Enfin, et pour résumer, disons qu'en 1610, tout le système militaire moderne est créé, dans toutes ses grandes lignes : armée nationale permanente, bien organisée, bien armée, régulièrement payée ; administrations ou services de l'artillerie, des transports, du Génie, des étapes, des vivres, de la solde, de santé ; établissement de la discipline et fin des désordres, l'armée devenue l'instrument de la défense du pays et cessant d'être l'instrument de sa ruine ; les écoles militaires créées ; le sort des vieux soldats assuré ; un commencement de marine[67].

Cet enfantement de l'armée moderne a permis à Richelieu et à Mazarin de faire la guerre de Trente-Ans à l'Autriche et à l'Espagne, de les vaincre, et de signer les traités de Westphalie et des Pyrénées. L'honneur de ces grands résultats revient dans une certaine mesure à Henri IV et à Sully, qui ont commencé à créer l'instrument avec lequel on a vaincu les deux puissances qui jusqu'alors menaçaient notre indépendance. Ces pages de notre histoire sont encore bonnes à étudier aujourd'hui.

 

III. — Sully Grand-Voyer de France[68].

 

En 1599 Sully fut nommé Grand-Voyer de France, c'est-à-dire directeur de la grande voirie ou administration centrale et royale des voies de communication, administration que nous appelons aujourd'hui les ponts et chaussées. Sully était un habile ingénieur militaire ; mais à cette époque le Génie militaire et le Génie civil étaient confondus, et ils ne furent séparés que plus tard. On sait que Vauban était encore, en 1686, chargé de terminer l'œuvre de Riquet.

Henri IV et Sully commencèrent, dès 1598, à s'occuper des routes, des chemins, des ponts et des rivières, que l'on avait cessé d'entretenir depuis une quarantaine d'années, faute d'argent, et qui étaient devenus impraticables. Les transports ne se faisaient qu'avec des peines infinies et une perte de temps considérable. Les ponts étaient dans le même état que les routes, quand ils n'étaient pas écroulés.

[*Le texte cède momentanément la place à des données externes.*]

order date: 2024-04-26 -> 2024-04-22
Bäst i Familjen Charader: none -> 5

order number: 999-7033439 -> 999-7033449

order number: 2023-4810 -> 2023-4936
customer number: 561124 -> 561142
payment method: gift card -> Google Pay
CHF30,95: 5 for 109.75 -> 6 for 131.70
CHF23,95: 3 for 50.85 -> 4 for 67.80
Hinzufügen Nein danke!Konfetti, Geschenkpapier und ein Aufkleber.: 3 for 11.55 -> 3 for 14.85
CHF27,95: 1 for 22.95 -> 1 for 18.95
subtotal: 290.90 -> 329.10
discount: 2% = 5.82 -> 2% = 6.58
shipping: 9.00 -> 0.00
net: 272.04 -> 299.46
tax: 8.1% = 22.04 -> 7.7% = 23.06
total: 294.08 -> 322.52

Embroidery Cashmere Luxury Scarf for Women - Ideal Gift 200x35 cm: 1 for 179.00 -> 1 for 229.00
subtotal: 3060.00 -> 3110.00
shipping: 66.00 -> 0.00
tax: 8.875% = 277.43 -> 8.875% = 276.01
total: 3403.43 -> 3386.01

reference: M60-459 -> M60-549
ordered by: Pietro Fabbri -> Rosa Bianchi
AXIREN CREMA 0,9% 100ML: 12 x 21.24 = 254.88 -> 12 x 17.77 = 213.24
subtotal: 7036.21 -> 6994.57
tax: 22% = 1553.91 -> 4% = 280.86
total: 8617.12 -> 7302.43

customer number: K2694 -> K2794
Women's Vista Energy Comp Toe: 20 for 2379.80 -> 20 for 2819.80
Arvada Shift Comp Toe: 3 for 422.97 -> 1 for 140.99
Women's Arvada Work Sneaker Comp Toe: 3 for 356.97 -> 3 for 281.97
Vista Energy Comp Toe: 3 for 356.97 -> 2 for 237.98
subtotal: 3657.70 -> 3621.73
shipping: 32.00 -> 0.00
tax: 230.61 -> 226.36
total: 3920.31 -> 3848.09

Il n'y avait pas d'administration supérieure et centrale chargée de la direction du service des ponts et chaussées. Les baillis et les sénéchaux, agents de la province ; ici, quelques gentilshommes, et là, des religieux, moyennant des péages établis en leur faveur, avaient la mission d'entretenir les ponts et les routes, mais ils n'entretenaient rien. Henri IV nomma Sully Grand-Voyer de France et centralisa entre ses mains tout le service des voies de communication par terre et par eau, et plaça sous ses ordres des voyers particuliers. L'administration des ponts et chaussées fut créée, et ses premières bases furent organisées. Les fonds furent fournis par le Roi, par les provinces et par les paroisses. Sully apporta dans ce grand service le même zèle, la même énergie que dans les autres, et obtint pour résultat le rétablissement des anciennes routes et des anciens chemins, le redressement d'anciennes routes afin de diminuer les distances, et la création de routes nouvelles et de chemins nouveaux[69]. Les routes furent pavées et plantées d'ormeaux, dont l'ombre était utile aux piétons, et qui furent appelés des Rosnis[70]. Sur plusieurs points les paysans arrachèrent ces jeunes arbres ; mais c'est une habitude en France : on plante des arbres, les maraudeurs les arrachent ou les mutilent. En 1683, Louis XIV fit planter des ormes sur les avenues de Versailles ; on les entoura d'épines pour les protéger ; en 1684, les épines étant insuffisantes, on fut obligé d'avoir quatre gardiens armés de pistolets pour défendre les plantations. Sur d'autres points des malveillants abattaient les têtes des Rosnis pour en faire des Birons[71].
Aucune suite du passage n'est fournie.